State only the number of lines below where the word "problem" is found.

——————————

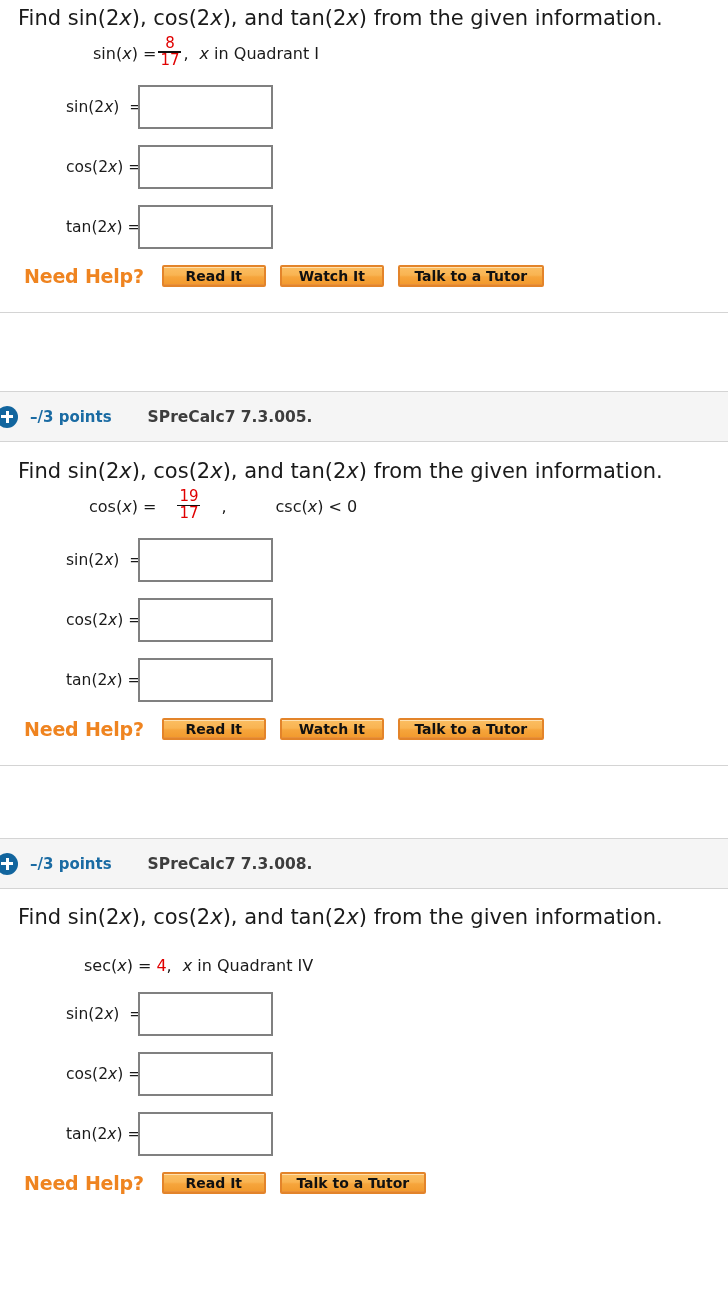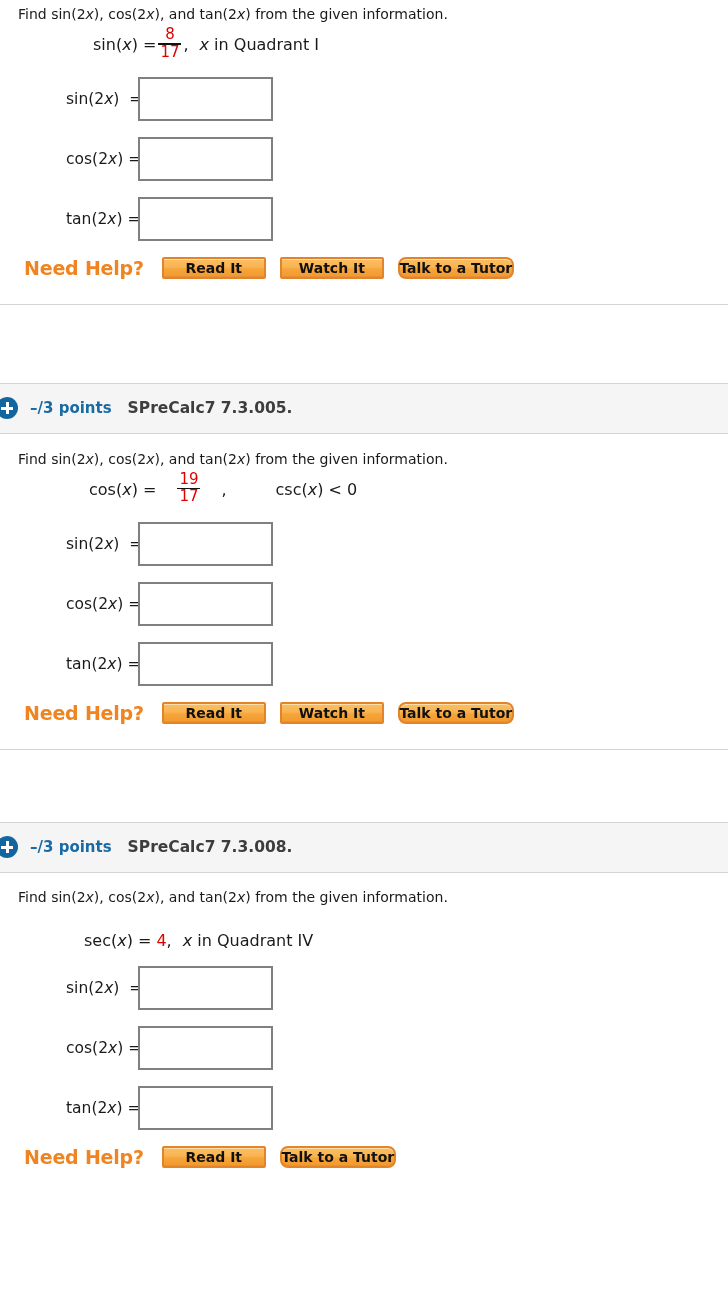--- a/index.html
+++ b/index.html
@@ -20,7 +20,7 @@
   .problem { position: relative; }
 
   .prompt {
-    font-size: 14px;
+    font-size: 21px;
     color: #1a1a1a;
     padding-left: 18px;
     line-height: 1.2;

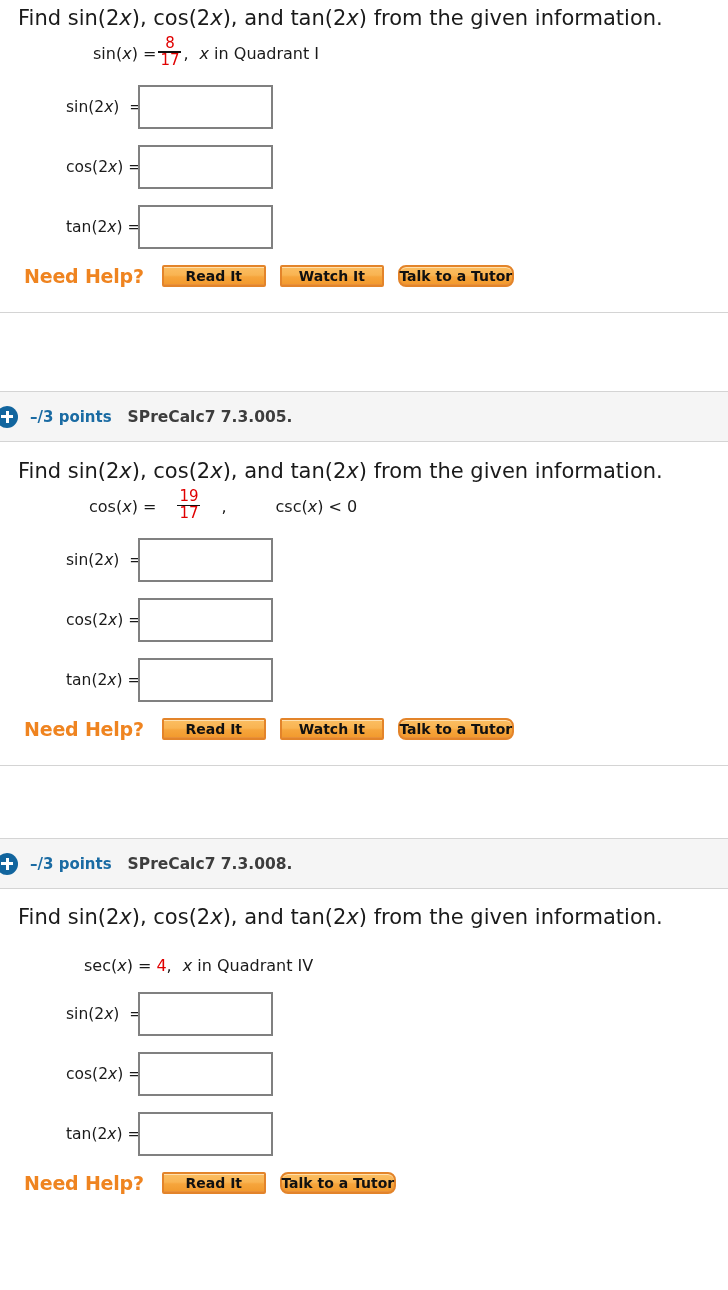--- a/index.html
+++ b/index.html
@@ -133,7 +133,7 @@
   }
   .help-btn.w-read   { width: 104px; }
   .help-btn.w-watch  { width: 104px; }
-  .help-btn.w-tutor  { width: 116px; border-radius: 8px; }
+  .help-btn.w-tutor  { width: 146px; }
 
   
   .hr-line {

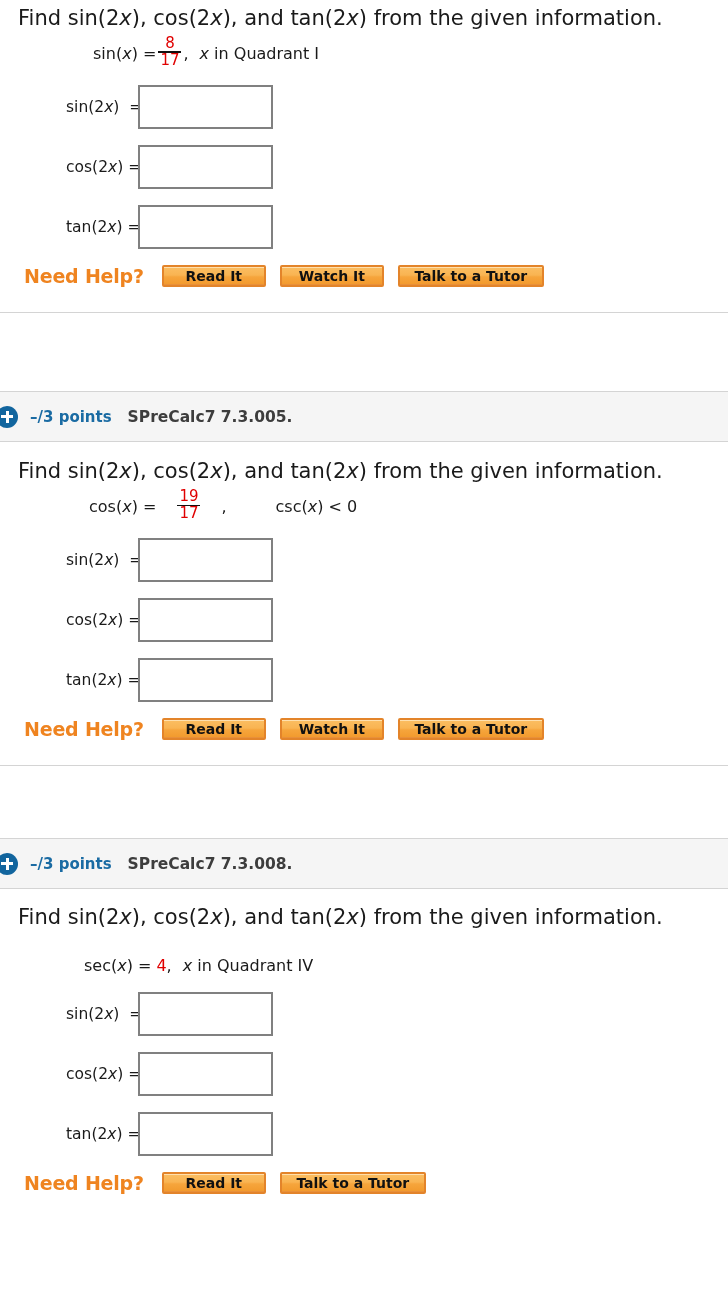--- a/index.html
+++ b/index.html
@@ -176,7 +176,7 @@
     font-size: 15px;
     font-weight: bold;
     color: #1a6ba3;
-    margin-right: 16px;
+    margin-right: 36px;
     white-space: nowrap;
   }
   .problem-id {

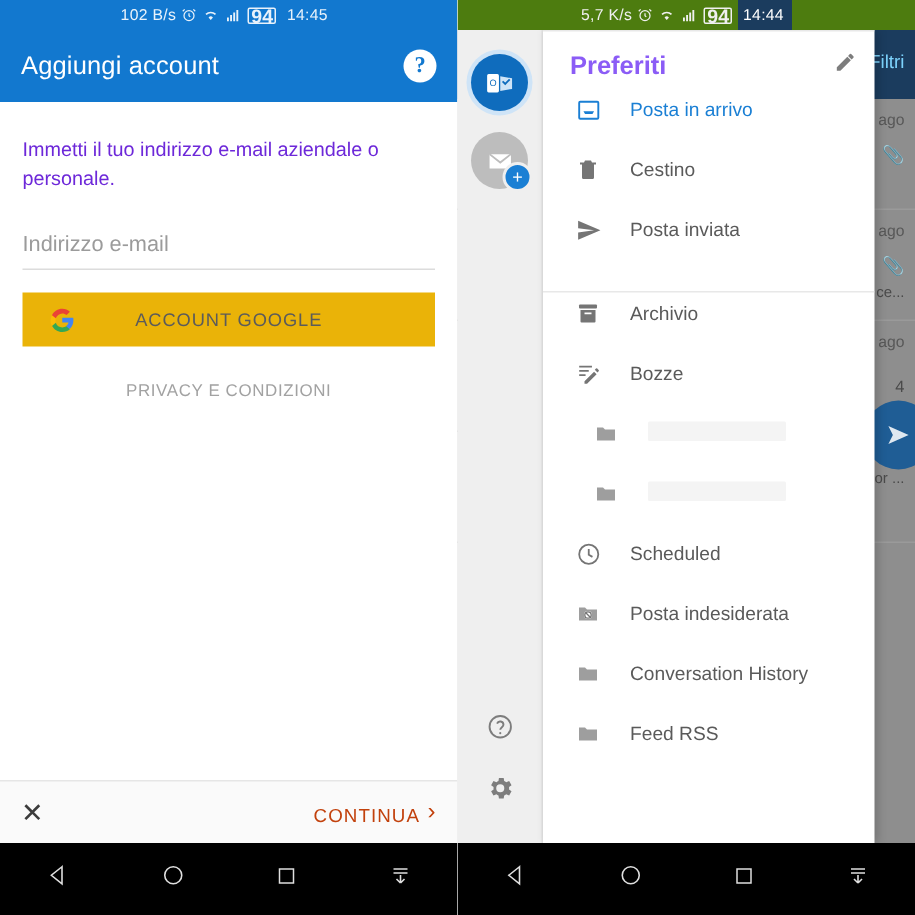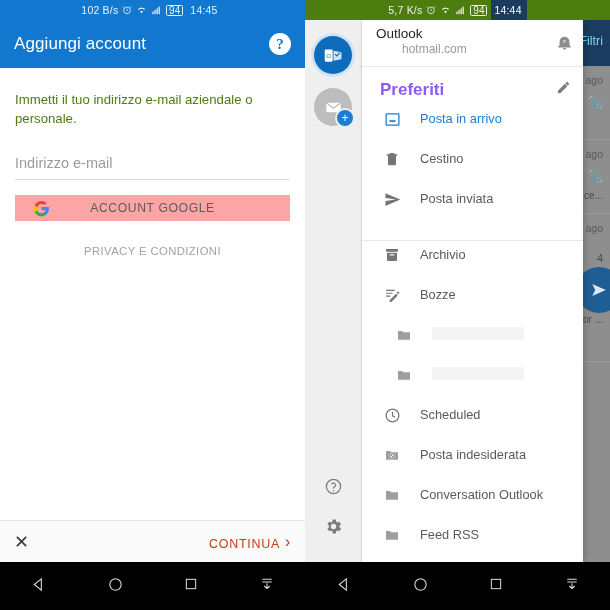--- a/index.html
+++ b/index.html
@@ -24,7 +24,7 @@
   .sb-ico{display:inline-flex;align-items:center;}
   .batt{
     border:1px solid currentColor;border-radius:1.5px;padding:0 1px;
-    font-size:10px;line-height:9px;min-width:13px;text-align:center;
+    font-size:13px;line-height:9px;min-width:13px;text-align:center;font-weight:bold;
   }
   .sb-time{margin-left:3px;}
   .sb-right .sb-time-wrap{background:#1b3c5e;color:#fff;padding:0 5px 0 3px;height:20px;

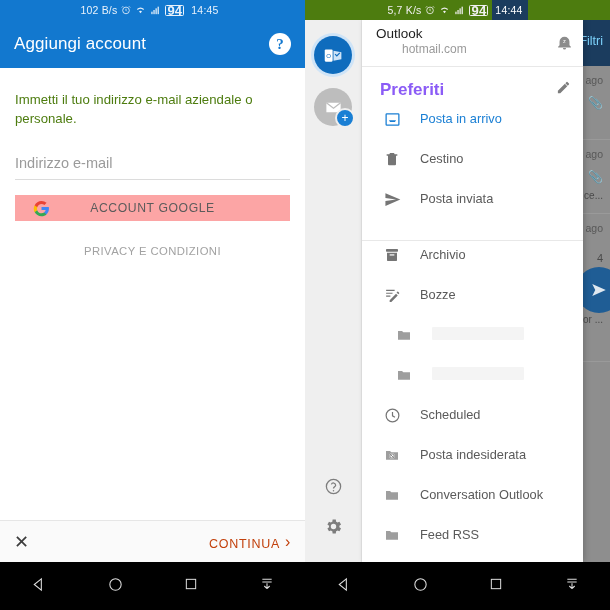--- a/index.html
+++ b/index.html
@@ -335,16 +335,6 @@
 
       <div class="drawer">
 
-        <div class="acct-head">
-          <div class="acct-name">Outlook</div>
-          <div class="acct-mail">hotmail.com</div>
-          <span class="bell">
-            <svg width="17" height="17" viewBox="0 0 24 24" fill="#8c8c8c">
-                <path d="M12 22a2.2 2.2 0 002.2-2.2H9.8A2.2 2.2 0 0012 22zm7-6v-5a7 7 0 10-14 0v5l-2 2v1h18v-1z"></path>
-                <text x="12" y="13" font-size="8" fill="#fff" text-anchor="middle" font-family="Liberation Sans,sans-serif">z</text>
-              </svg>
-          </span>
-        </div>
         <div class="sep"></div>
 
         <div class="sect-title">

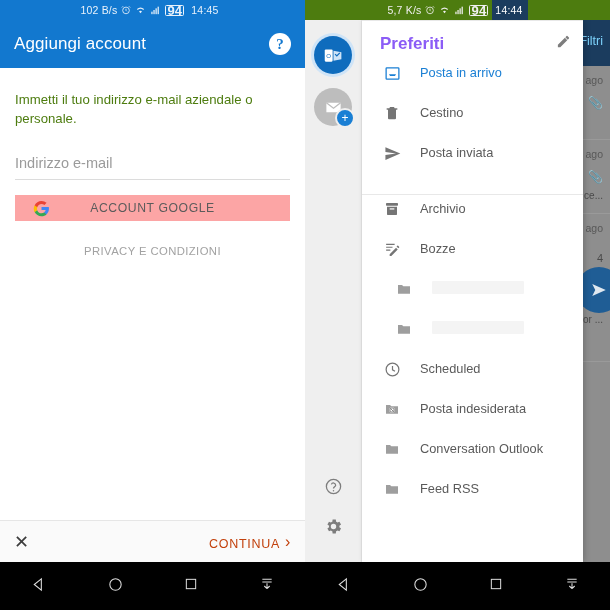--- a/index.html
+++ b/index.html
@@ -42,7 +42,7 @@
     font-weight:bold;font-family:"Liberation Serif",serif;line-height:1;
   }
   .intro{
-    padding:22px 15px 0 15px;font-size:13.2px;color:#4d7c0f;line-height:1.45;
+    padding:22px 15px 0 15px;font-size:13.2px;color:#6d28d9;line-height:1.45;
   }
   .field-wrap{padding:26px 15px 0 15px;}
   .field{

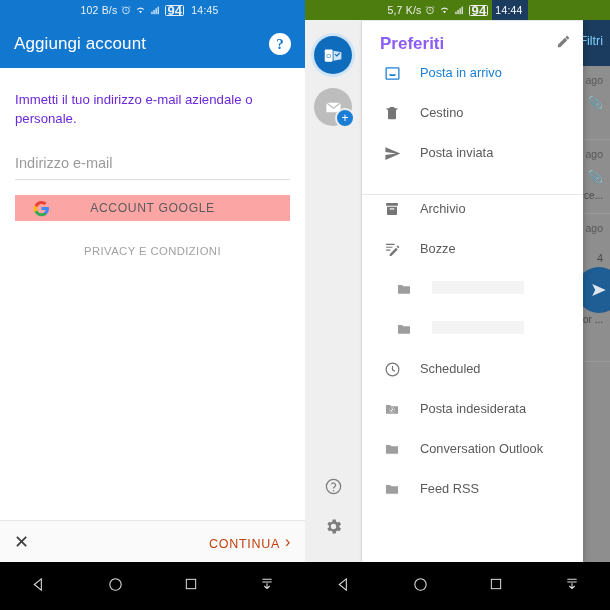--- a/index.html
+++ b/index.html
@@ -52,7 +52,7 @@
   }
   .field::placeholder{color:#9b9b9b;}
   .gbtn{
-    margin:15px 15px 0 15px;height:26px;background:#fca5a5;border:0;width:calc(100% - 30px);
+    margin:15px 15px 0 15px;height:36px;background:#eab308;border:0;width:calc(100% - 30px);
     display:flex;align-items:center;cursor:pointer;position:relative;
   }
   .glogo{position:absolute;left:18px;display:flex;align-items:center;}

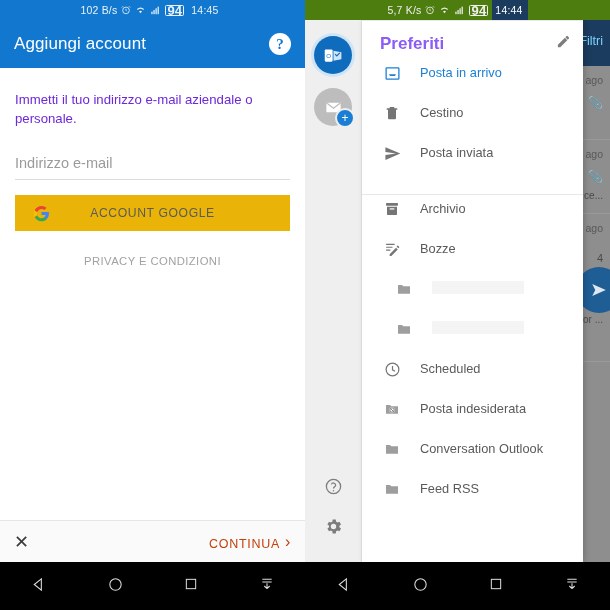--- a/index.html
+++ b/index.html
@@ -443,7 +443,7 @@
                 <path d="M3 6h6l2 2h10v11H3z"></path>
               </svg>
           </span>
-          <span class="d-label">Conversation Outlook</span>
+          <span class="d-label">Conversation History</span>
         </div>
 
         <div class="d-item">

——————————

- SOLUTION FOR THIS TASK -
2